Estimates from the CPS ASEC provide the measures of income and poverty that serve as the dependent variables in the regression models. The CPS ASEC estimates were chosen over those from the decennial census for several reasons. First, the CPS ASEC provides the only timely, consistent series of income and poverty estimates during the intercensal period. Second, the CPS ASEC is the official source of national poverty estimates. Third, if we relied on estimates from the most recent census as the dependent variable we would have to assume that the relationship between the dependent and predictor (administrative) variables remained constant during the postcensal period; events have already proven that assumption false. Hence, using the CPS ASEC data permits us to develop new sets of equations for each target year during the decade and these equations will reflect then-current relationships between income, poverty, and their predictor variables.
Choosing of the CPS ASEC as the dependent variable in our regression models has two consequences. First, postcensal estimates are not updates of the census income and poverty measures, because the CPS and the decennial census are known to estimate different measures of income and poverty; the model-based intercensal estimates are not directly comparable to the census (further information is available by returning to the Methodology page and consulting the "Cautions" section). Second, because the CPS ASEC sample size is relatively small, we divide the task of providing intercensal estimates for states and counties into related but separate modeling efforts. While the CPS ASEC sample sizes for some states are large enough to permit the derivation of direct state estimates for some of the key statistics, they are not sufficient for all statistics in some states or any statistics in most states. Direct, useable estimates from the CPS ASEC are possible for only a handful of counties, and only slightly more than one-third of all counties contain any sample households. The strategy of separating the state and county models was adopted because we felt that models constructed for states would be superior in terms of goodness-of-fit, and that their results could provide "controls" to which the weaker county estimates could be adjusted.
For the state regression models, single-year CPS ASEC estimates are used as the dependent variable. In the case of the county regression models, a three-year average of the CPS ASEC income and poverty estimates (e.g., 1992-1994 for 1993) is used. A county regression equation is estimated on the basis of observations from the 1200 counties included in the CPS ASEC sample. From this estimated equation and known values of administrative variables, a regression "prediction" is obtained for each county. For each county with sample cases in the CPS, the model prediction is combined with the direct sample estimate, with each component receiving a weight. The sum of the two weights for each county is 1.0; the weight for the model prediction component is the ratio of the sampling variance of the direct estimate to the total variance (sampling plus "lack of fit") of the direct estimate. Using this technique, the more uncertain the direct sample estimate, the larger the contribution from the regression model. These weights are commonly referred to as "shrinkage weights" and the final estimates as "shrinkage estimates." For counties which are not in the CPS sample, the estimates are based solely on the regression equation.

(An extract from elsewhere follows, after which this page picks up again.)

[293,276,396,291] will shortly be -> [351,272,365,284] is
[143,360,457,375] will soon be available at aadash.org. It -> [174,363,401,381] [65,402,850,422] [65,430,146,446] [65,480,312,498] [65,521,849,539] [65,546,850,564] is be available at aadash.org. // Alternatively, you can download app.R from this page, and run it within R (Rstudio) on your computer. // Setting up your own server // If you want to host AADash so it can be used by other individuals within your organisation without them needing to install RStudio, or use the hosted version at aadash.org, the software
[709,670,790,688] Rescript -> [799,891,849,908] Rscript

Shrinkage techniques are commonly used in estimating values for small geographic areas. We use them to help reduce the uncertainty of our estimates and to take advantage of all the information we have. However, significant reductions in variances are achieved only in a few counties where the CPS ASEC sample size is relatively large. The average of the weights on the direct CPS estimate, over all counties, is less than 0.02 for related children 5-17 and all people under age 18 in poverty, and less than 0.03 for people of all ages in poverty. Of course, over half the counties have zero weights on their direct estimates because they are not in the CPS sample. For only a handful of counties (7 to 49 depending on the poverty population being estimated and the year) are the weights on the direct CPS estimates 0.25 or more, and only 1 to 3 of these weights exceed 0.50.
The last step in our state and county estimation procedure is to use a simple
ratio technique to control the sum of the number in poverty to the state-level
estimates and the CPS ASEC national estimates. Estimated medians for counties
are not similarly controlled to state or national medians. For ease of reference,
we usually refer to the final county estimates as 'model-based'.